> Brief
Everything from the line containing "and alcohol consumption)" through the last line of the data below should be given again exactly, both end lines included and nothing more.
┄┄┄┄┄┄┄┄┄┄┄┄┄┄┄┄┄┄┄┄
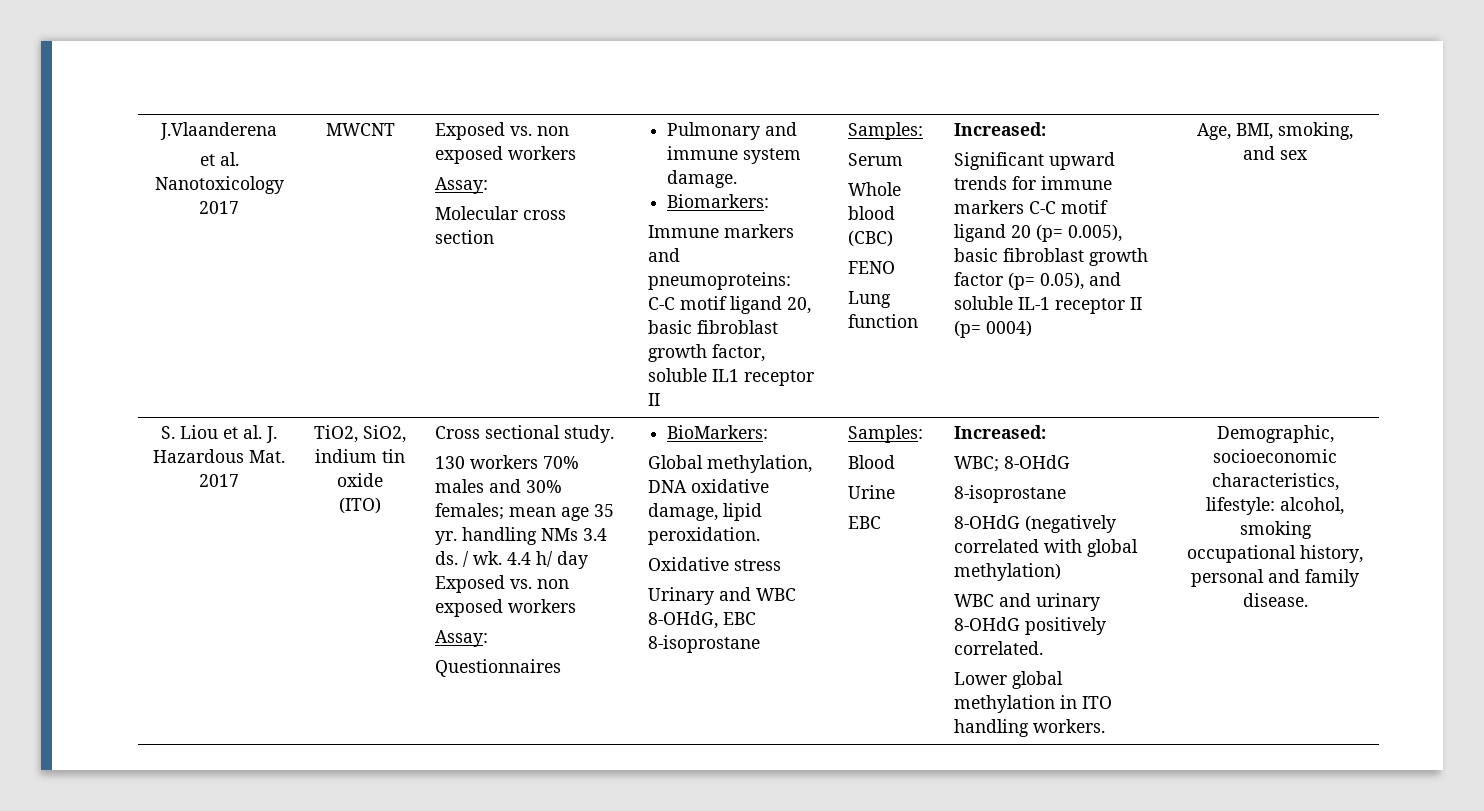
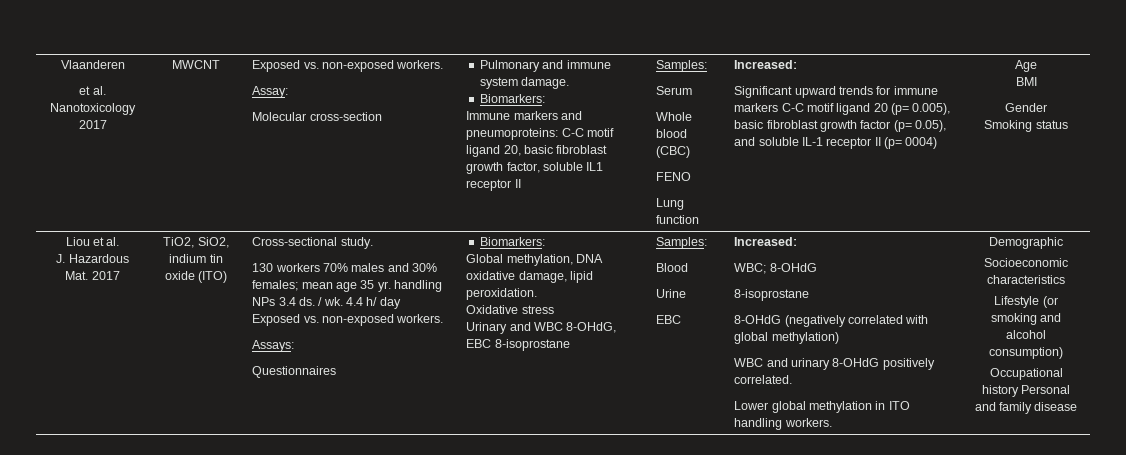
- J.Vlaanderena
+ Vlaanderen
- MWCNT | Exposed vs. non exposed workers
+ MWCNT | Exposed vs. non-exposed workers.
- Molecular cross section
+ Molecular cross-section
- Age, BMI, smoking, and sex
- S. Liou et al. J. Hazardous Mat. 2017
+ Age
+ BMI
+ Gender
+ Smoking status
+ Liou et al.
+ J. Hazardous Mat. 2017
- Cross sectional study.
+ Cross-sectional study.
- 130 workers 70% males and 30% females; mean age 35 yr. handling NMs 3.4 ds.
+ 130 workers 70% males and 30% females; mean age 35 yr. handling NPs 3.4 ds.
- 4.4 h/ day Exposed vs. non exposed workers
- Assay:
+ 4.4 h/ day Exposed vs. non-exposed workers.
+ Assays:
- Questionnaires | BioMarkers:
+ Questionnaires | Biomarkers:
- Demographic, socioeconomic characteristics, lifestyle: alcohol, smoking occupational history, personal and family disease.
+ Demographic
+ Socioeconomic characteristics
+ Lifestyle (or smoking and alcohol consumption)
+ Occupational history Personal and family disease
┄┄┄┄┄┄┄┄┄┄┄┄┄┄┄┄┄┄┄┄
> Written solution
+ Lifestyle (or smoking and alcohol consumption)
+ Occupational history Personal and family disease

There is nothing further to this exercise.